Reprise, however, is about writing novels only to the extent that literature is the game that Phillip and Erik have chosen to play as adults. If nothing else, the movie affords a fascinating look at the pursuit of belles-lettres as an alternative to membership in a soccer team or a rock band. Perhaps this is what happens in Norway, where, after all, the readership for "literary" novels must be — well, no larger than it is in the United States. (At one point, an assistant editor declares that a well-known young writer would be world famous if only he wrote in English.)

Shortly after the publication of his book — Erik's is rejected — Phillip meets Kari (Viktoria Winge) and falls, we're told, obsessively in love with her. By the time we learn this, we know that Phillip has tried to kill himself and been institutionalized. The movie has a second beginning, actually, on the day of Phillip's release from the hospital. His four friends — Erik, Lars (Christian Rubeck), Henning (Henrik Elvestad), and Geir (Pål Stokka) — drive out to pick him up, establishing a guyish climate that one might expect Phillip to find stressful. There is nothing overtly sensitive or intuitive about these young men, especially under the surveillance of Lars, the enforcer of macho ideals. (In a dénouement both humorous and pitiable, Lars will wind up in the most bourgeois of marriages.) Mr Lie's Phillip is preternaturally vulnerable; the sight of him standing alone in a bathroom, or ascending in an elevator to the top of a building, is very nearly terrifying. What's interesting is that Phillip doesn't seem to want to learn from his illness; he just wants to pretend that it didn't happen.

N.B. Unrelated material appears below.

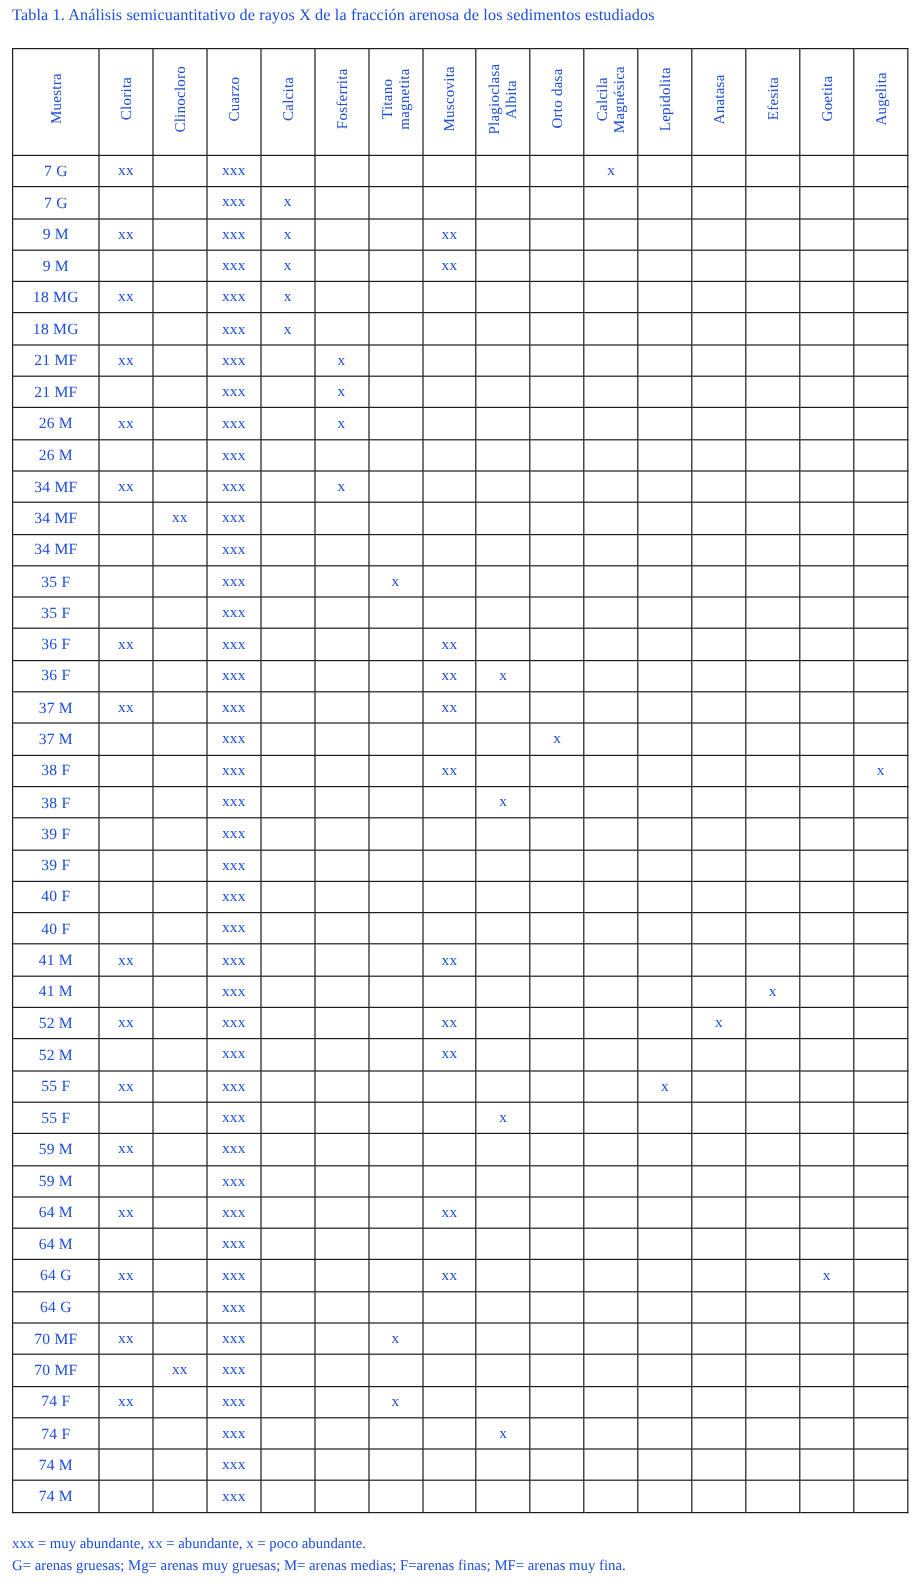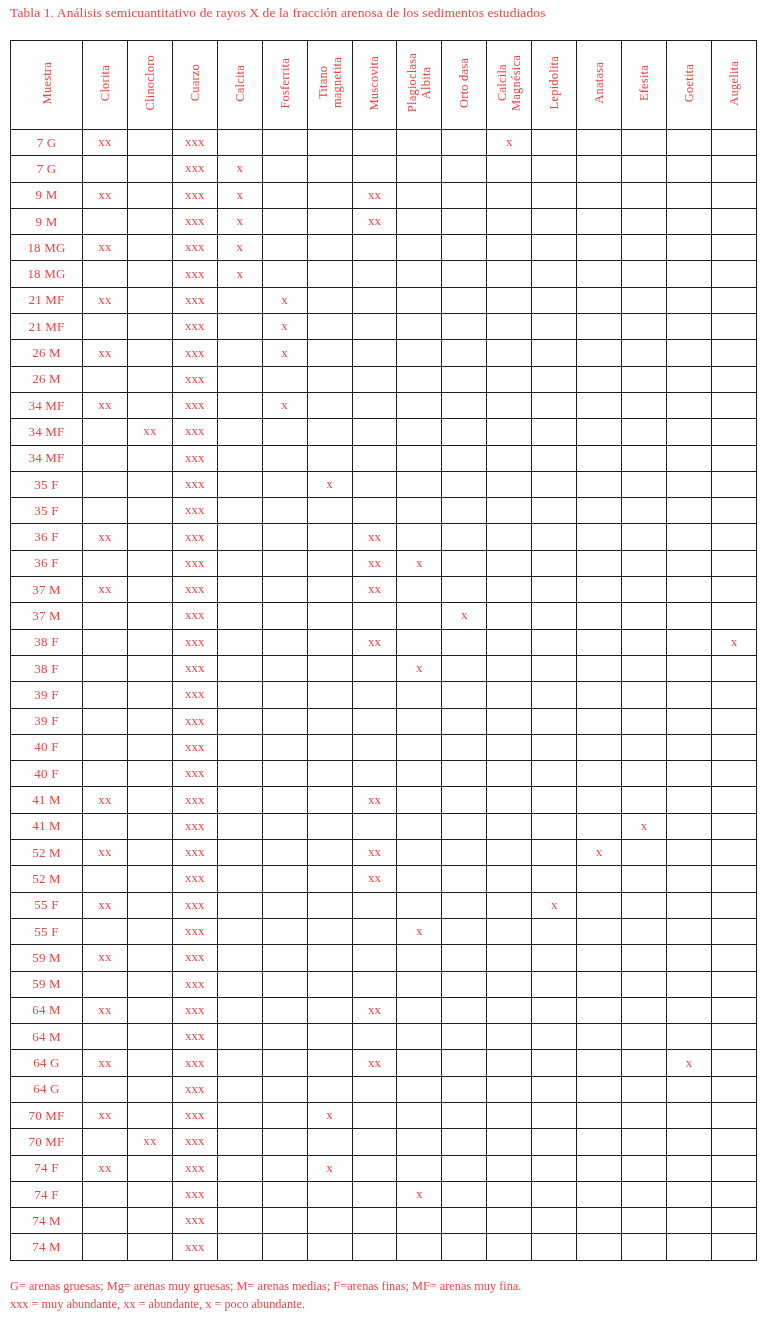"Tabla 1. Análisis semicuantitativo de" .page { color: #ef4444 -> #1d4ed8 }
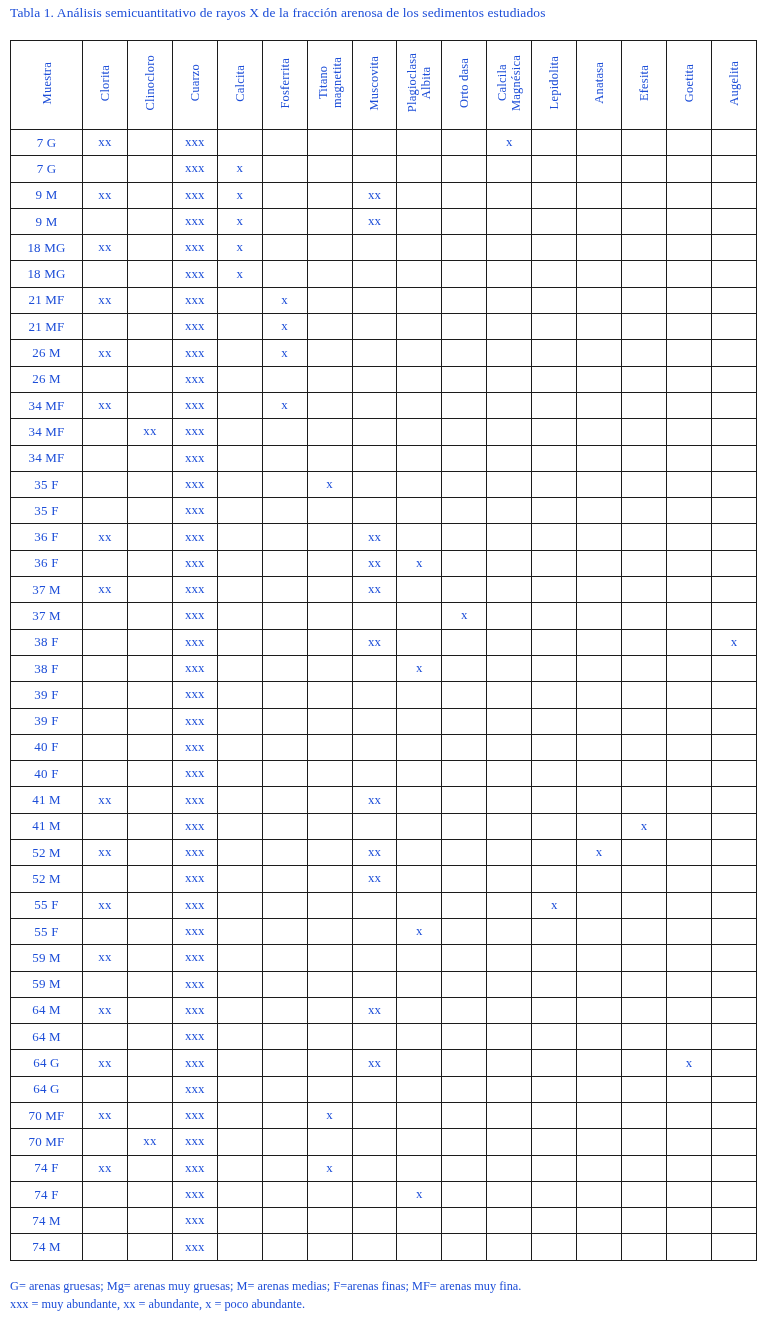"G= arenas gruesas; Mg= arenas" p { order: before "xxx = muy abundante, xx" -> after "xxx = muy abundante, xx" }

Erik is only too happy to go along with this, at least until he realizes that he can't. He can't, that is, pretend not to care for and about his friend; he can't slip back into the youthful affectation of mutual indifference. He cares so much, in fact, that he has to get out of town.

A fair amount of this movie's real estate is devoted to the thorny romance of Phillip and Kari. Ms Winge's presence is so beguiling that few viewers are likely to complain; but what her scenes with Mr Lie seem designed to prove is that Phillip can't quite live up to being the star of any show. He's a wounded soul who, at the end, depends upon her to keep him on his meds; he has also given up writing. And yet Reprise is in no way a film about the disappointment of Phillip's ambitions. If anything, its happy ending has Phillip throwing off the burden of unsuitable expecatations. That is why we begin to suspect that nice, quiet Erik, terrified, perhaps, of his own huge ambition, has all along been projecting it upon his more comfortably idiosyncratic friend. Beneath Mr Klouman-Høiner's handsome, ingenuous face, there lies a double conciousness that comes to the surface only by implication: Erik, at the end, is someone who can function only in Paris, hundreds of kilometers away from everyone he really knows.

There is not a frame of Reprise that is not spot-on about the intricate shortcomings of bright young men so exhausted by the struggle to find themselves, in the wake of thoughtless boyhood, that they can hardly see their friends more clearly than as blurred outlines. I hope that bright young women everywhere will pick up a few clues about how to deal with these difficult characters, who, with any luck, grow up to shape the societies that we live in, whether with novels or films. (May 2008)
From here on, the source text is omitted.